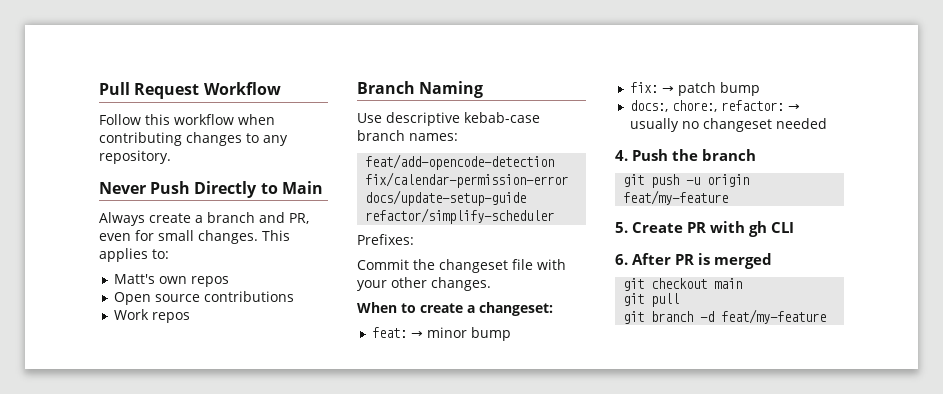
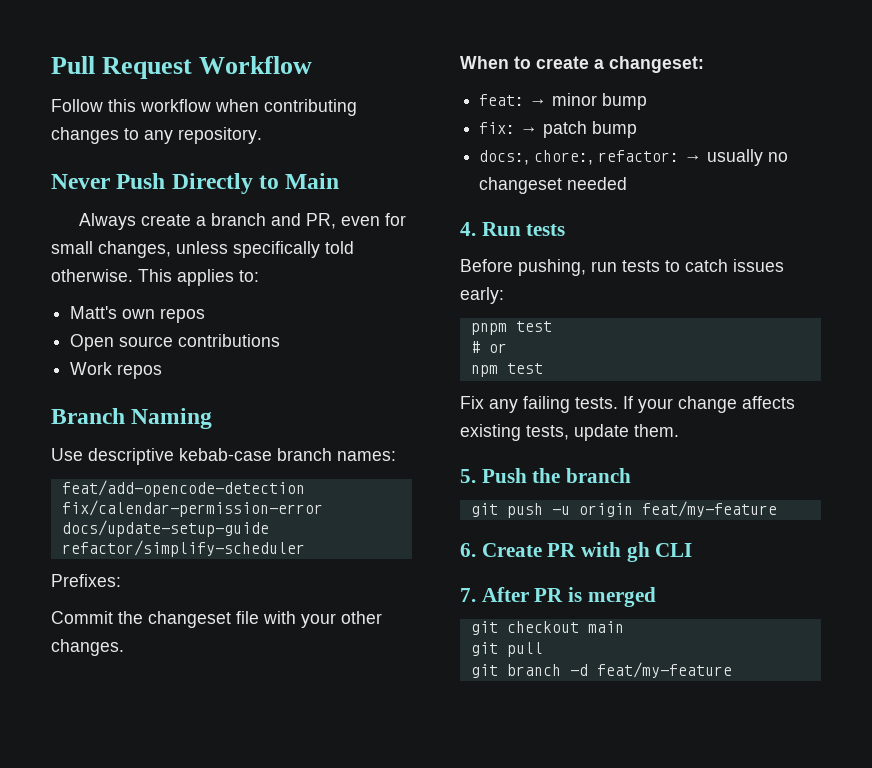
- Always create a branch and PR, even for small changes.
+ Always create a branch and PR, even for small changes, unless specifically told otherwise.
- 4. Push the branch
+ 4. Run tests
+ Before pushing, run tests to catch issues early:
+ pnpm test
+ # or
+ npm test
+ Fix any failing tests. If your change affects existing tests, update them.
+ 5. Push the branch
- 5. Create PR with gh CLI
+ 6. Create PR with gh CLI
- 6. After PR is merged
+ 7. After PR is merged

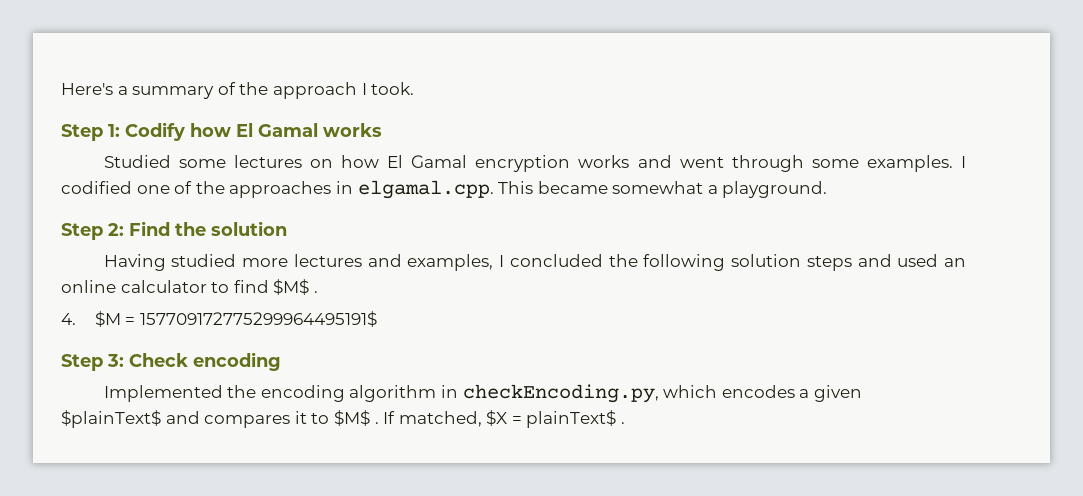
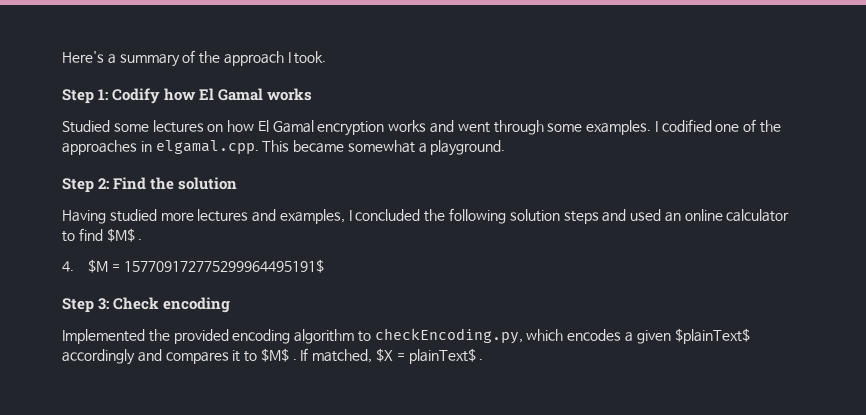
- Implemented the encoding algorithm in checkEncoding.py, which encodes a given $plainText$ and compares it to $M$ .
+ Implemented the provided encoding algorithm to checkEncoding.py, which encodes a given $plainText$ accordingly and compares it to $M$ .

* * *

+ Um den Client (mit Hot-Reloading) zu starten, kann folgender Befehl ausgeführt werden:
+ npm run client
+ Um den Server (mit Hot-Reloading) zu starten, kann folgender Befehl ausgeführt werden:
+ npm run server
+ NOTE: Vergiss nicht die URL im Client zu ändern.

→ WHAT IS BEING ASKED:
Find the lines of the listing above that hold "encoding". Please copy them.

→ ANSWER BELOW:
- Implemented the encoding algorithm in checkEncoding.py, which encodes a given $plainText$ and compares it to $M$ .
+ Implemented the provided encoding algorithm to checkEncoding.py, which encodes a given $plainText$ accordingly and compares it to $M$ .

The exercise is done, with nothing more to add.